The antioxidant activity of green tea polyphenol epigallocatechin-3-gallate (EGCG) has been found to be critical in inhibiting carcinogenesis. In our previous study, we identified a set of protein coding genes and microRNAs whose expressions were significantly modulated in response to the EGCG treatment in tobacco carcinogen-induced lung adenocarcinoma in A/J mice. In this study, we further conducted some statistical analysis on our microarray data and employed The Cancer Genome Atlas (TCGA) lung adenocarcinoma datasets as additional control. We postulated that if a gene mediates EGCG's cancer inhibition, its expression level change caused by EGCG should be opposite to what occurred in the carcinogenesis. With this assumption, we identified Myb and Peg3 as the primary genes involved in the cancer inhibitory activities of EGCG.
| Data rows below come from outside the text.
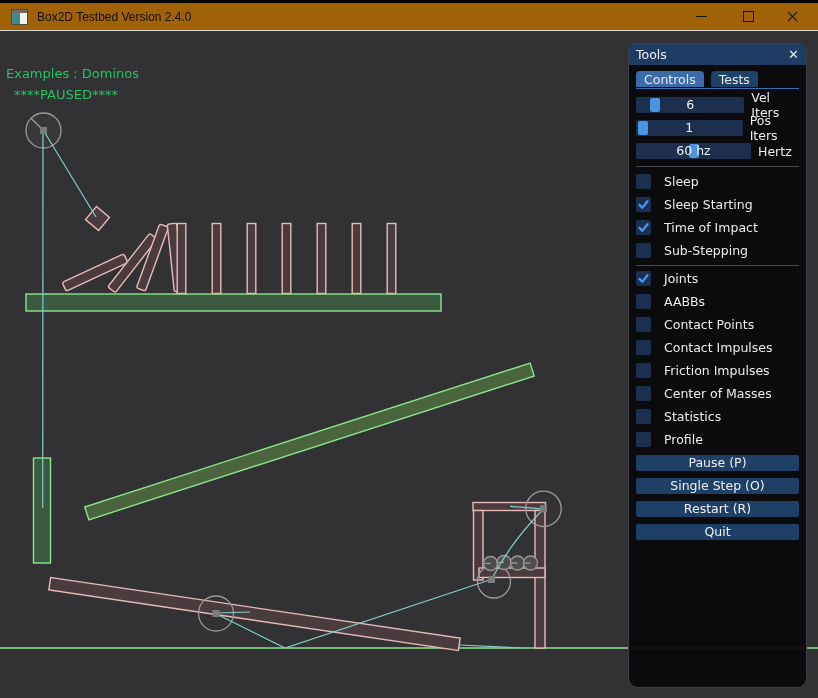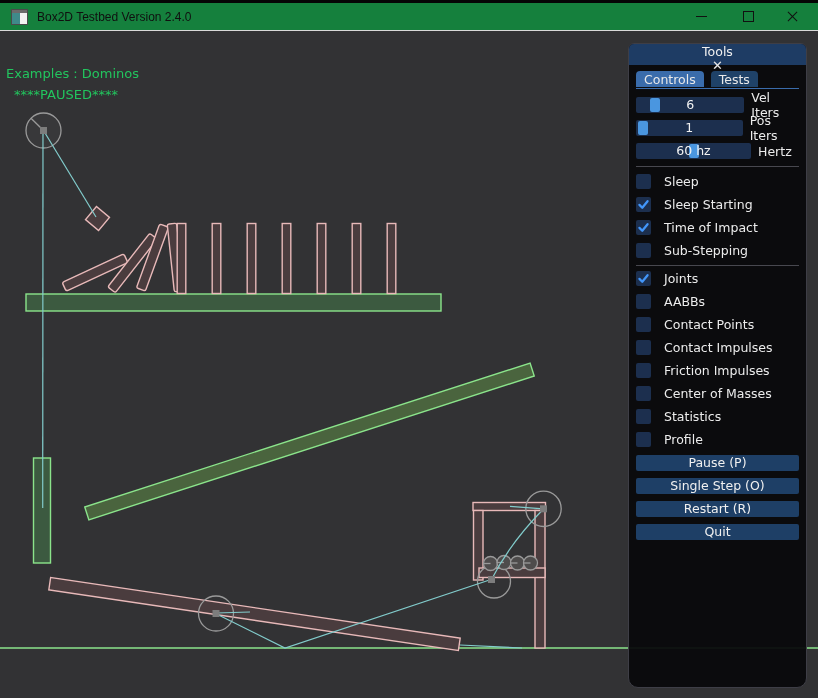--- a/index.html
+++ b/index.html
@@ -10,7 +10,7 @@
   }
   
   .titlebar{
-    position:absolute;left:0;top:0;width:818px;height:27px;background:#15803d;
+    position:absolute;left:0;top:0;width:818px;height:27px;background:#a16207;
     display:flex;align-items:center;z-index:30;border-bottom:1px solid #d9d9d9;
   }
   .app-icon{width:15px;height:14px;margin-left:11px;border:1px solid #4a4a4a;

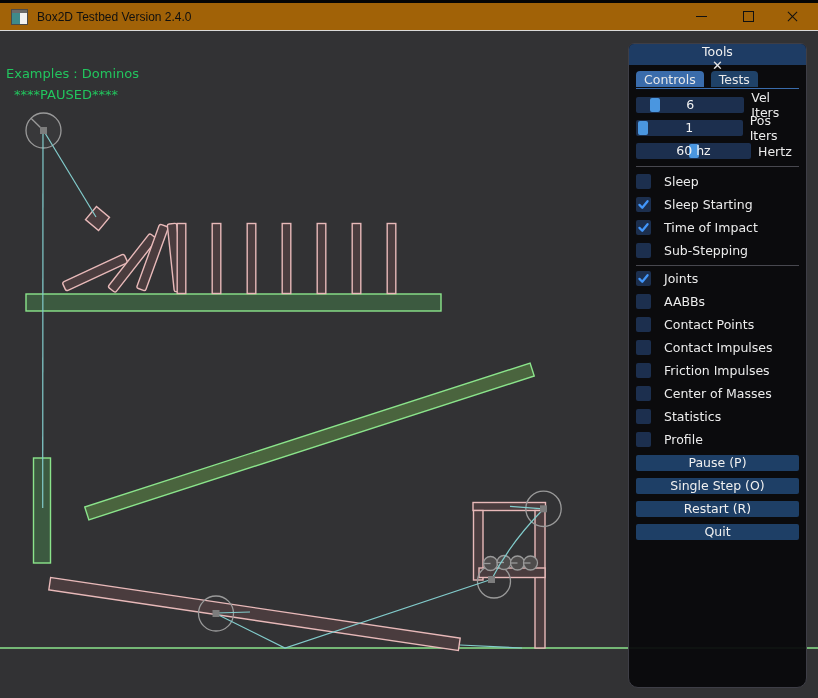--- a/index.html
+++ b/index.html
@@ -39,7 +39,7 @@
   }
   .panel-title{
     height:21px;background:#1e3c64;border-radius:5px 5px 0 0;
-    display:flex;align-items:center;padding:0 7px;flex-direction:column;
+    display:flex;align-items:center;padding:0 7px;
   }
   .panel-title .pt-label{flex:1;font-size:12.5px;color:#f0f0f0;}
   .pt-close{color:#e8e8e8;font-size:13px;line-height:13px;cursor:default;}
上调Myb和Peg3可能介导EGCG对小鼠肺腺癌的抑制作用
绿茶多酚表没食子儿茶素-3-没食子酸酯(EGCG)的抗氧化活性已被发现对抑制癌变至关重要。在我们之前的研究中,我们发现了一组蛋白编码基因和microrna,它们的表达在EGCG治疗烟草致癌物质诱导的a /J小鼠肺腺癌中被显著调节。在本研究中,我们进一步对我们的微阵列数据进行了一些统计分析,并使用The Cancer Genome Atlas (TCGA)肺腺癌数据集作为额外的对照。我们推测,如果一个基因介导了EGCG的抑癌作用,那么EGCG引起的基因表达水平变化应该与癌变过程相反。基于这一假设,我们确定了Myb和Peg3是参与EGCG抑癌活性的主要基因。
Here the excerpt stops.